(Before and after images)
--- START ---

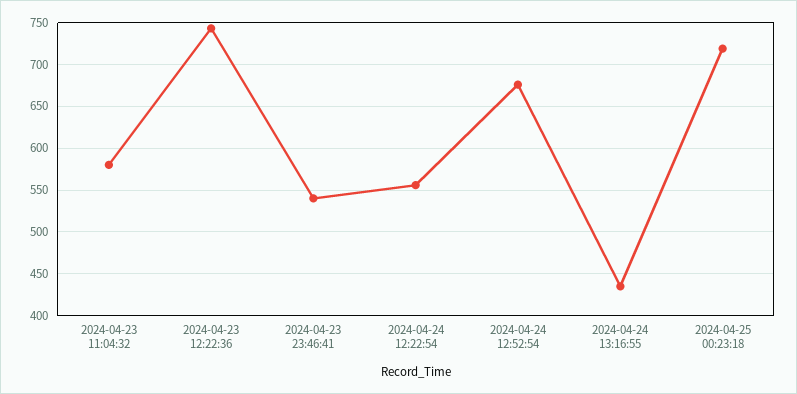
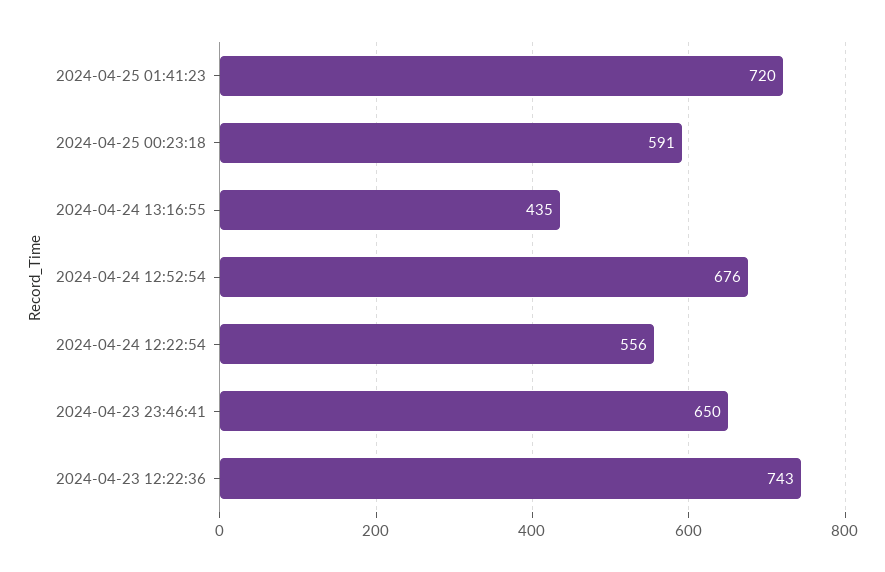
2024-04-23 11:04:32: 580 -> none
2024-04-23 23:46:41: 540 -> 650
2024-04-25 00:23:18: 720 -> 591
2024-04-25 01:41:23: none -> 720

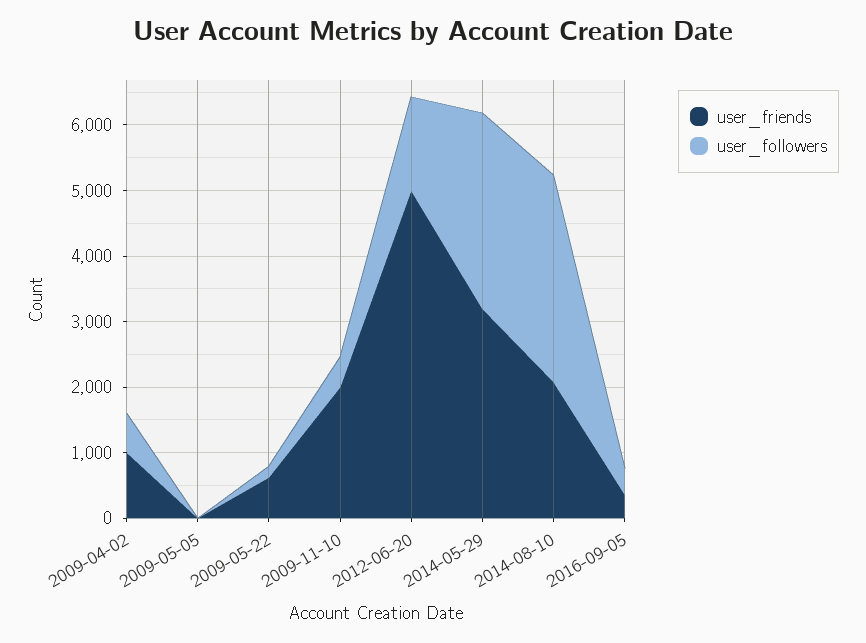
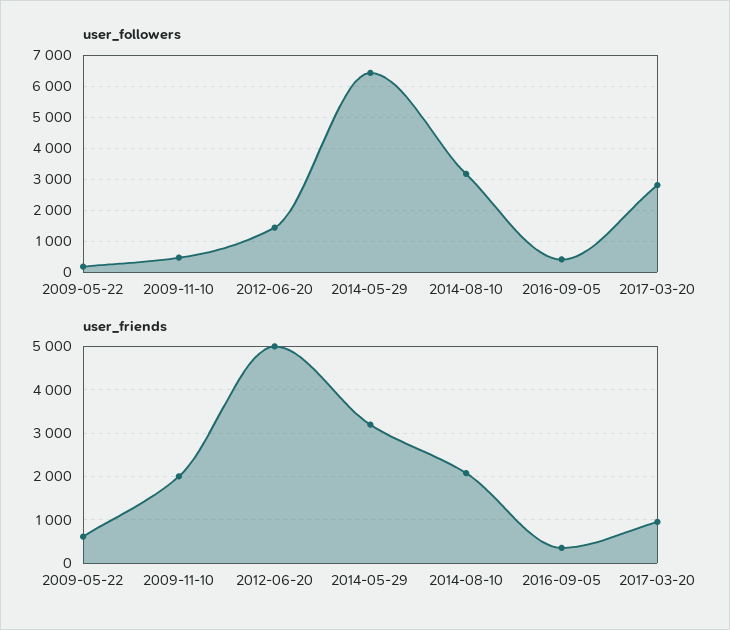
user_friends, 2009-04-02: 1000 -> none
user_followers, 2009-04-02: 600 -> none
user_friends, 2009-05-05: 0 -> none
user_followers, 2009-05-05: 0 -> none
user_followers, 2014-05-29: 3000 -> 6400
user_followers, 2017-03-20: none -> 2800
user_friends, 2017-03-20: none -> 1000

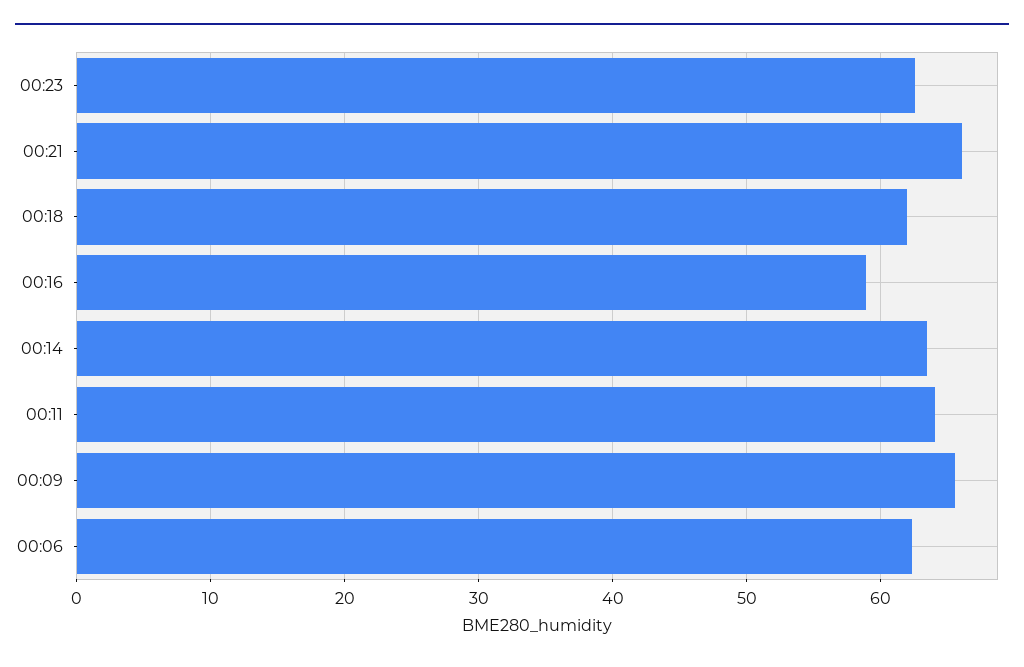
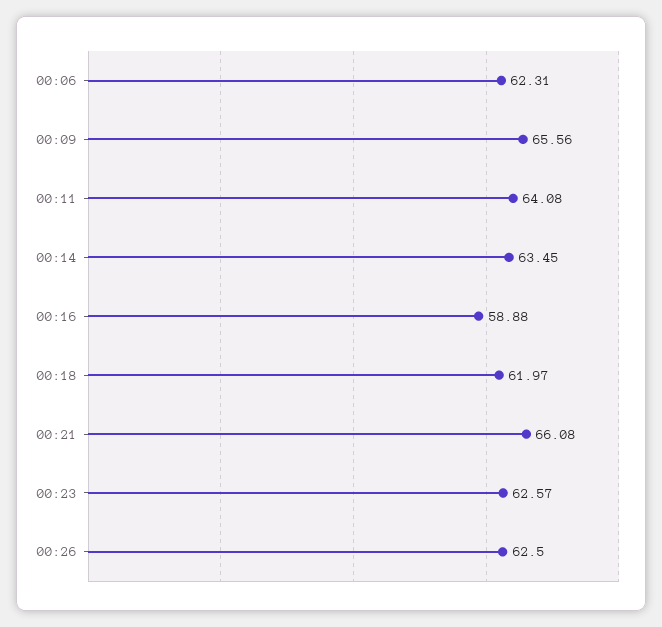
00:26: none -> 62.5

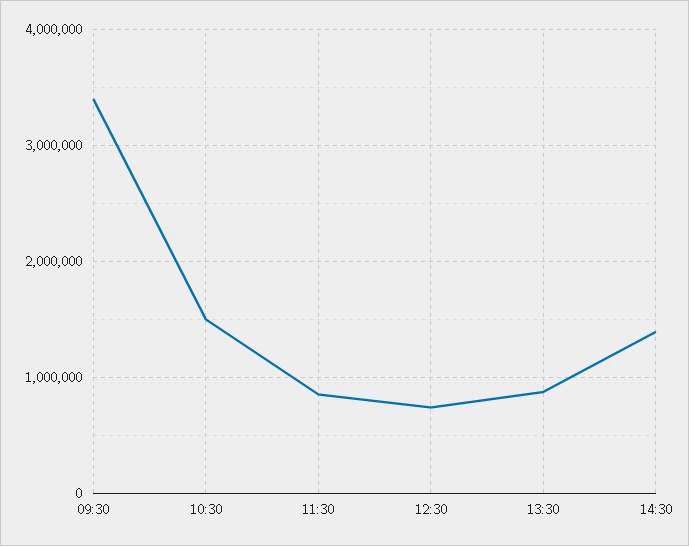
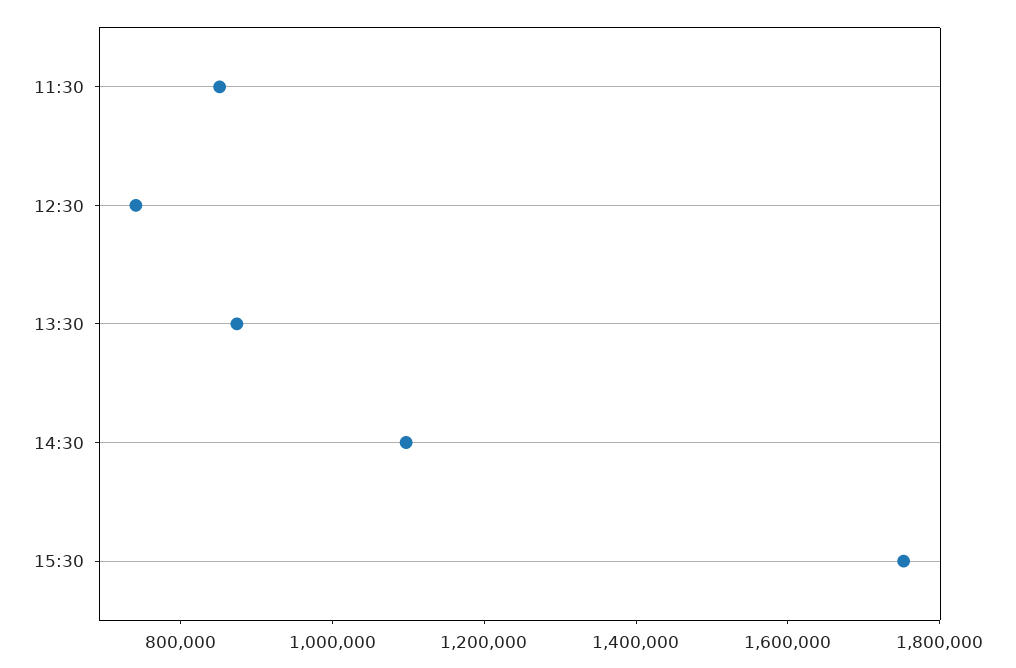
09:30: 3400000 -> none
10:30: 1500000 -> none
14:30: 1400000 -> 1100000
15:30: none -> 1750000

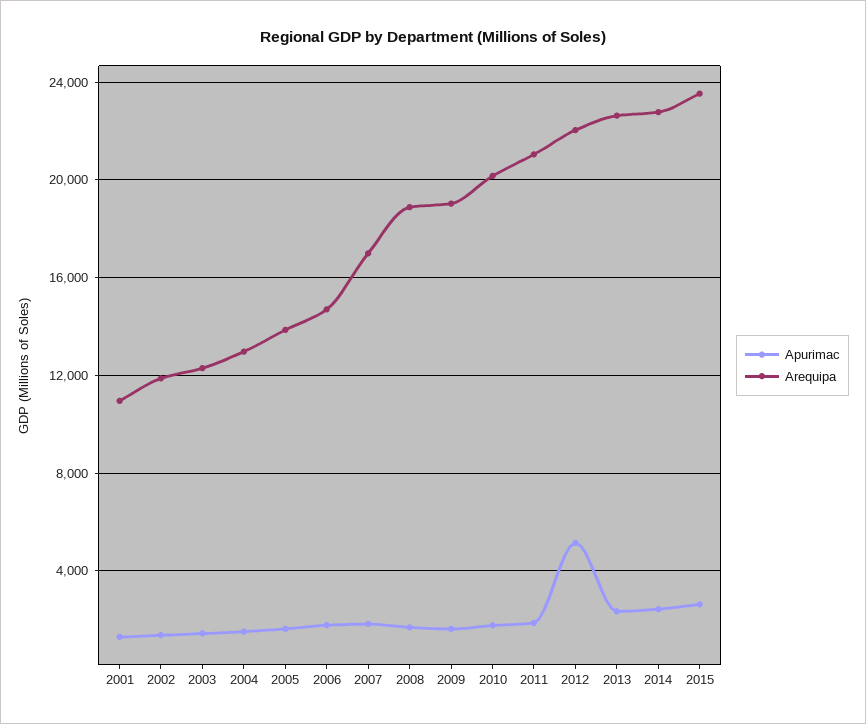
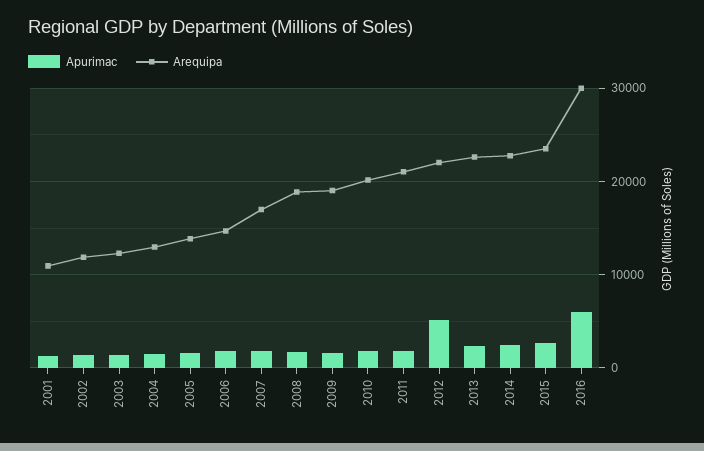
Apurimac, 2016: none -> 6000
Arequipa, 2016: none -> 30000

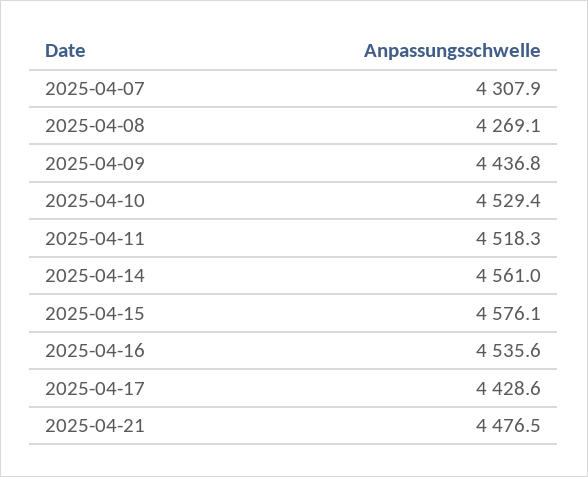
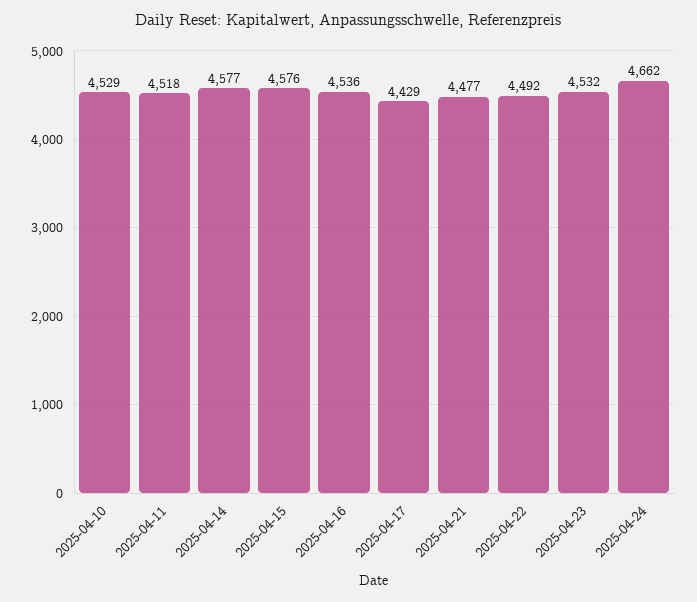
2025-04-07: 4307.9 -> none
2025-04-08: 4269.1 -> none
2025-04-09: 4436.8 -> none
2025-04-14: 4561 -> 4577
2025-04-22: none -> 4492
2025-04-23: none -> 4532
2025-04-24: none -> 4662

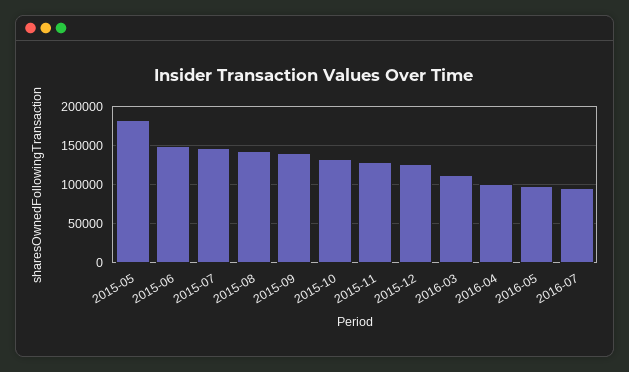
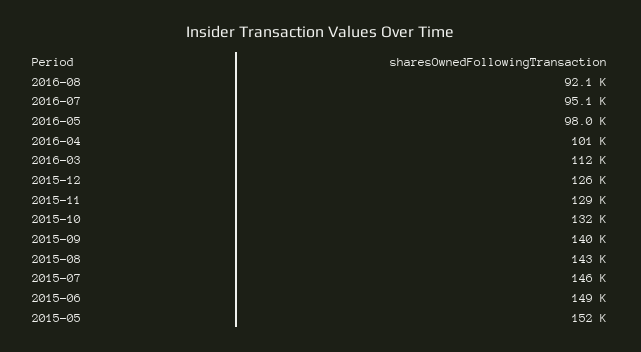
2015-05: 180000 -> 152000
2016-08: none -> 92100

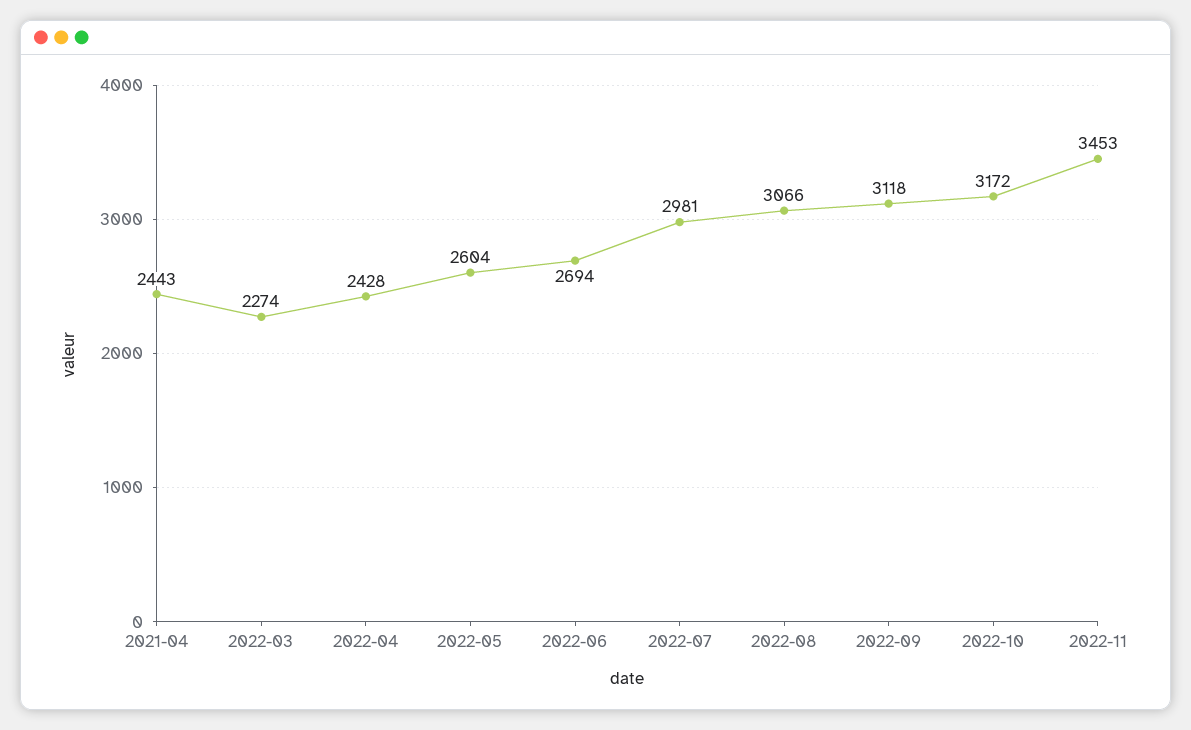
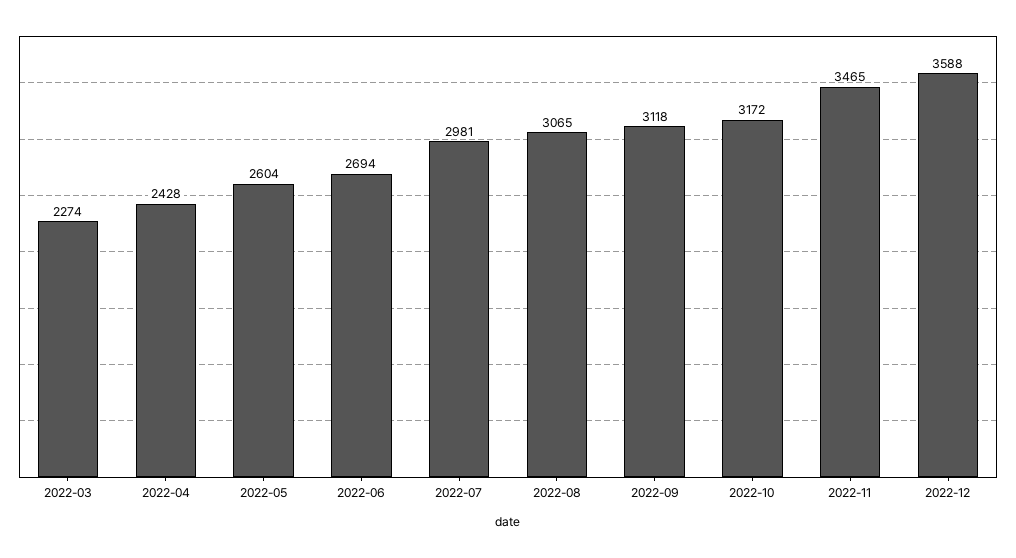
2021-04: 2443 -> none
2022-08: 3066 -> 3065
2022-11: 3453 -> 3465
2022-12: none -> 3588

--- END ---

• [Your objective]:
From the line that holds "2025-04-14: 4561 -> 4577" to the last line of the records, please copy each line exactly and nothing else. Pictures stay out.

• [Written answer]:
2025-04-14: 4561 -> 4577
2025-04-22: none -> 4492
2025-04-23: none -> 4532
2025-04-24: none -> 4662

2015-05: 180000 -> 152000
2016-08: none -> 92100

2021-04: 2443 -> none
2022-08: 3066 -> 3065
2022-11: 3453 -> 3465
2022-12: none -> 3588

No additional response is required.